Il faudrait bien des distinctions et des exceptions pour rendre ce tableau un peu moins imprécis. Il n'est cependant pas inexact, quoique incomplet et sans nuances, et il permet de voir que la séparation des sexes avec appareils copulateurs bien caractérisés n'est pas un signe absolu de supériorité animale; que cependant il se rencontre chez les animaux les mieux doués; que les oiseaux, avec leur système génital à peine esquissé, semblent représenter dans la nature un type élevé, par la simplicité des organes et des moyens; que les sexes sans copulation profonde ou superficielle tendent, comme chez les poissons, à devenir ou à demeurer identiques; que tous les modes de fécondation différents de la copulation sont exclusivement attribués à des espèces inférieures; que l'hermaphrodisme ne fut qu'un essai limité à une catégorie d'êtres particulièrement manques pour tout ce qui n'est pas reproduction; que l'absence de sexe caractérise uniquement les premières formes de la vie.

Si l'on considère, non plus le mode de copulation, mais l'appareil lui-même, avec sa partie mâle, le pénis, et sa partie femelle, le vagin, on voit nettement que ces organes très particuliers ne se rencontrent guère, bien dessinés, que dans les deux grands embranchements où l'intelligence est le plus développée: les mammifères, les arthropodes. Il y aurait peut-être une certaine corrélation entre la copulation complète et profonde et le développement cérébral.


[CHAPITRE IX]

LE MÉCANISME DE L'AMOUR


I. La Copulation: Vertébrés.—Ses variétés très nombreuses et sa fixité spécifique.—Immoralité apparente de la nature.—L'ethnographie sexuelle.—Mécanisme humain.—Le cavalage.—Forme et durée de l'accouplement chez divers mammifères.—Aberrations sexuelles chirurgicales: l'ampallang.—La douleur, comme frein sexuel.—L'hymen.—La taupe.—Passivité de la femelle.—L'ovule, figure psychologique de la femelle.—Manie d'attribuer aux animaux des vertus humaines.—La pudeur des éléphants.—Mécanisme de l'accouplement chez les baleines, les phoques, les tortues.—Chez certains ophidiens et certains poissons.

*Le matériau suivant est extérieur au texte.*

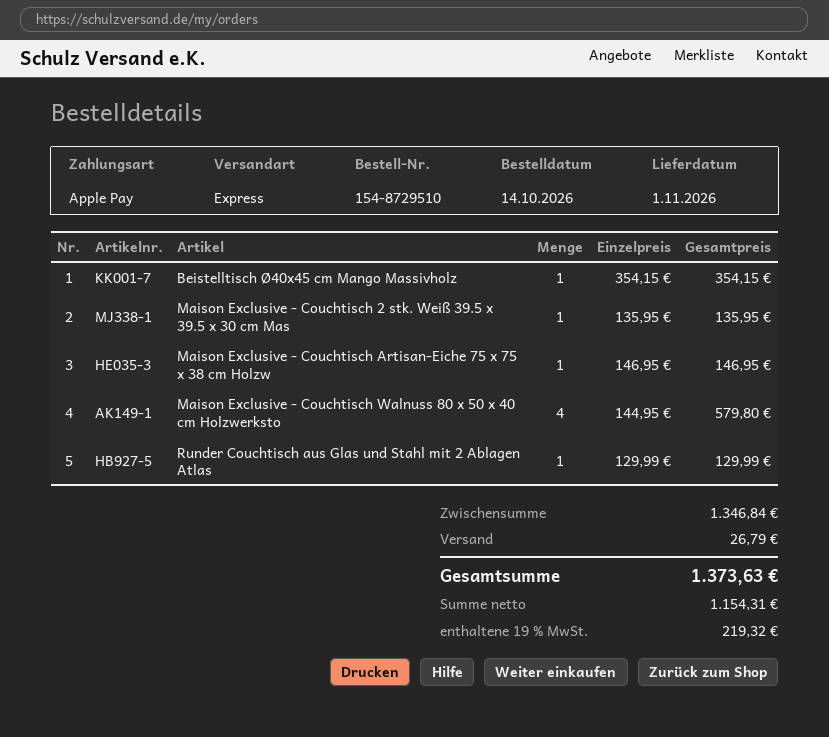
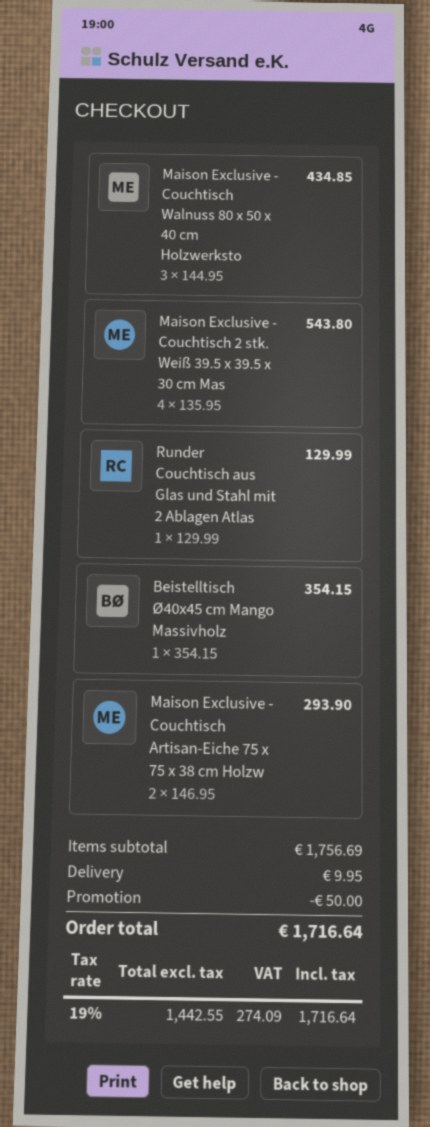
Maison Exclusive - Couchtisch 2 stk. Weiß 39.5 x 39.5 x 30 cm Mas: 1 x 135.95 = 135.95 -> 4 x 135.95 = 543.80
Maison Exclusive - Couchtisch Artisan-Eiche 75 x 75 x 38 cm Holzw: 1 x 146.95 = 146.95 -> 2 x 146.95 = 293.90
Maison Exclusive - Couchtisch Walnuss 80 x 50 x 40 cm Holzwerksto: 4 x 144.95 = 579.80 -> 3 x 144.95 = 434.85
subtotal: 1346.84 -> 1756.69
discount: none -> 50.00
shipping: 26.79 -> 9.95
net: 1154.31 -> 1442.55
tax: 19% = 219.32 -> 19% = 274.09
total: 1373.63 -> 1716.64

I. La Copulation: Vertébrés.-Les Figuræ Veneris de Forberg épuisent en quarante-huit exemples les modes de conjugaison accessibles à l'espèce humaine; les manuels érotiques de l'Inde imaginent quelques variantes, quelques perfectionnements voluptueux. Mais il s'en faut de beaucoup que toutes ces juxtapositions soient favorables à la fécondation; la plupart même n'ont été inventées que pour éluder un résultat trop logique et trop matériel. Les animaux assurément, les plus déliés comme les plus stupides, ignorent toute méthode de fraude conjugale; nulle dissociation, il est inutile de le dire, ne peut se faire dans leur cerveau rudimentaire entre la sensation sexuelle et la sensation maternelle, la sensation paternelle encore bien moins. L'ingéniosité de chaque espèce est donc brève; mais l'ingéniosité universelle de la faune est immense, et il est peu d'imaginations humaines, parmi celles que nous qualifions de perverses et même de monstrueuses, qui ne soient le droit et la norme en telle ou telle région de l'empire des bêtes. Des pratiques fort analogues (encore que très différentes par le but) à diverses pratiques onanistes, à la spermatophagie même, au sadisme, sont imposées à d'innocentes bêtes et représentent pour elles la vertu familiale et la chasteté. Un médecin, qui n'en a pas tiré beaucoup de gloire, inventa ou propagea la fécondation artificielle: il imitait les libellules et les araignées; M. de Sade aimait à imaginer des ruts où le sang coulait en même temps que le sperme: berquinades, si l'on contemple, non sans effarement, les mœurs d'un ingénieux orthoptère, la mante religieuse, l'insecte qui prie Dieu, comme disent les Provençaux, la prego-Diou, la prophétesse, disaient les Grecs! Les vers de Baudelaire, bafouant ceux qui veulent «aux choses de l'amour mêler l'honnêteté», ont une valeur non pas seulement morale, mais scientifique. En amour, tout est vrai, tout est juste, tout est noble, dès que, comme chez les animaux les plus fous, il s'agit d'un jeu inspiré par le désir créateur. Il est plus difficile, sans doute, de justifier les fantaisies purement exonératrices, surtout si on se laisse aveugler par l'idée de finalité spécifique; on peut affirmer cependant, et on n'en dira pas davantage sur ce sujet, que des animaux n'ignorent ni la sodomie ni l'onanisme, et qu'ils y cèdent, poussés par la nécessité, en l'absence des femelles. Sénancour a écrit sur ces pratiques dans l'humanité des pages sages et hardies.